Review: The Body ‘I’ve Seen All I Need To See’

Providence, Rhode Island is to 2nd generation noise-rock what Seattle is to grunge and features the likes of Hella, Lightning Bolt and Black Dice. The Body who originated from the same city (although have since relocated to Portland), lean towards the metal side of the equation, but share those bands brand of musical experimentation and adventurism. I’ve Seen All I Need To See is their latest release following 2020’s collaboration with Uniform on the Live At The End Of The World album.

The Body 'I've Seen All I Need To See'

The appropriately named A Lament opens the album and features a narration of Scottish poet Douglas Dunn’s The Kaleidoscope which marked his sense of understandable confusion following his wife’s demise. The track has a glitch quality which can prove a little distracting at first but this subsides as it progresses into doomier territory as thunderous drums and riffs come into play. An interesting number that sets the tone for the album.

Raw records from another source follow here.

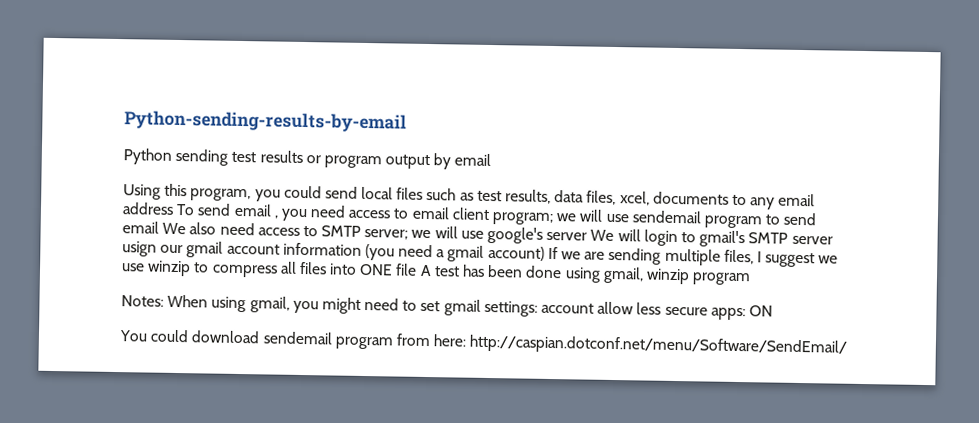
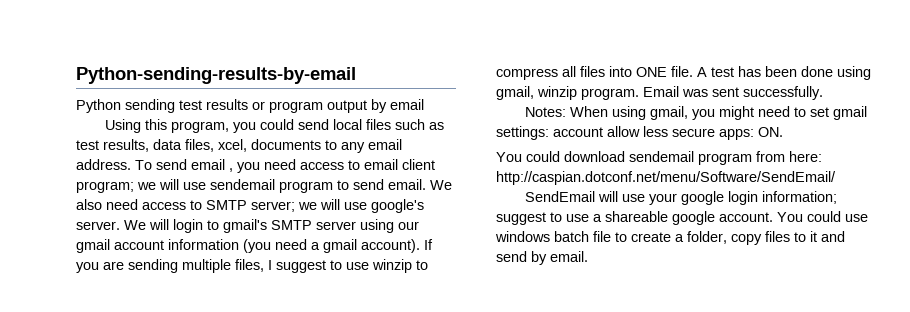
[122,202,174,215] address -> [76,159,131,170] address.
[122,221,159,234] email -> [388,179,426,190] email.
[546,231,588,241] server -> [76,221,120,230] server.
[122,241,157,257] usign -> [360,219,394,233] using
[487,245,582,261] account) If we -> [361,239,433,253] [76,262,99,273] account). If you
[818,255,839,264] we -> [330,260,342,270] to
[395,263,418,276] file -> [671,66,693,77] file.
[692,272,752,286] program -> [581,86,823,100] program. Email was sent successfully.
[748,305,773,317] ON -> [758,127,783,137] ON.
(848, 345) none -> [524,191,837,205] [496,211,868,225] [495,231,845,245] [496,251,588,265] // SendEmail will use your google login information; suggest to use a shareable google account. You could use windows batch file to create a folder, copy files to it and send by email.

Tied Up And Locked In has a disturbing, claustrophobic feel with walls of sheer noise enveloping you along with disembodied shrieked vocals that are effective at creating a sense of overwhelming dread and fear. According to Oxford Languages the definition of eschatological is ‘relating to death, judgement, and the final destiny of the soul and of humankind’ and listening to Eschatological Imperative, to quote Private Frazer from Dad’s Army ‘we’re all dooooomed’, stuck in some kind of eternal purgatory and/or hell. Dark music for dark times.

A Pain Of Knowing embraces Sunn O))) and their brand of drone-doom and if you enjoyed that band’s Black One album then there’s every chance you’ll appreciate this. The vocals remind me a little of Atilla Csihar on the aforementioned Sunn O))) album, a strangulated shriek that makes one think they are undergoing the most horrific torture imaginable. It makes for unpleasant listening and may call for a dose of Pet Sounds afterwards just so you can recalibrate yourself.

this is an intriguing yet difficult and uncomfortable listen…

The City Is Shelled recalls Kraftwerk’s Vom Himmel Hoch, the sound of a plane ominously hovering in the sky ready to dispatch death and destruction to the hapless citizens below. There’s also industrial Godflesh influences, the relentless apocalyptic pounding could easily have appeared on Like Rats. Definitely my favourite track on here. They Are Coming reminds me of Napalm Death’s Evolved As One from From Enslavement To Obliteration. The slow grind also evokes early Swans during their harsh early 80s period, hence why this number appeals so much to me.

The Handle The Blade with its tribal style rhythms remind one of latter day Sepultura around the Chaos AD/Roots period. Throw in a little Amebix styled post-punk and this made for an excellent listen and some much needed musical diversity. Path Of Failure concludes the album and combines the band’s own brand of harsh noise metal with some jazz style improvisation. One can imagine the late great Max Roach collaborating on this number.

Allmusic describe I’ve Seen All I Need to See as ‘one of The Body’s noisiest, harshest records yet’ and this is definitely a statement I agree with. I have enormous respect for bands like The Body who push boundaries and challenge perceived musical norms. That said and it’s probably my lack of musical sophistication, but I found the album at times hard-going, this is an intriguing yet difficult and uncomfortable listen. The band fit alongside the likes of Sumac, Sunn O))) and Harvey Milk, who for all intents and purposes, are metal but refuse to be restricted by the genre. My advice? Give it a listen and make up your own mind.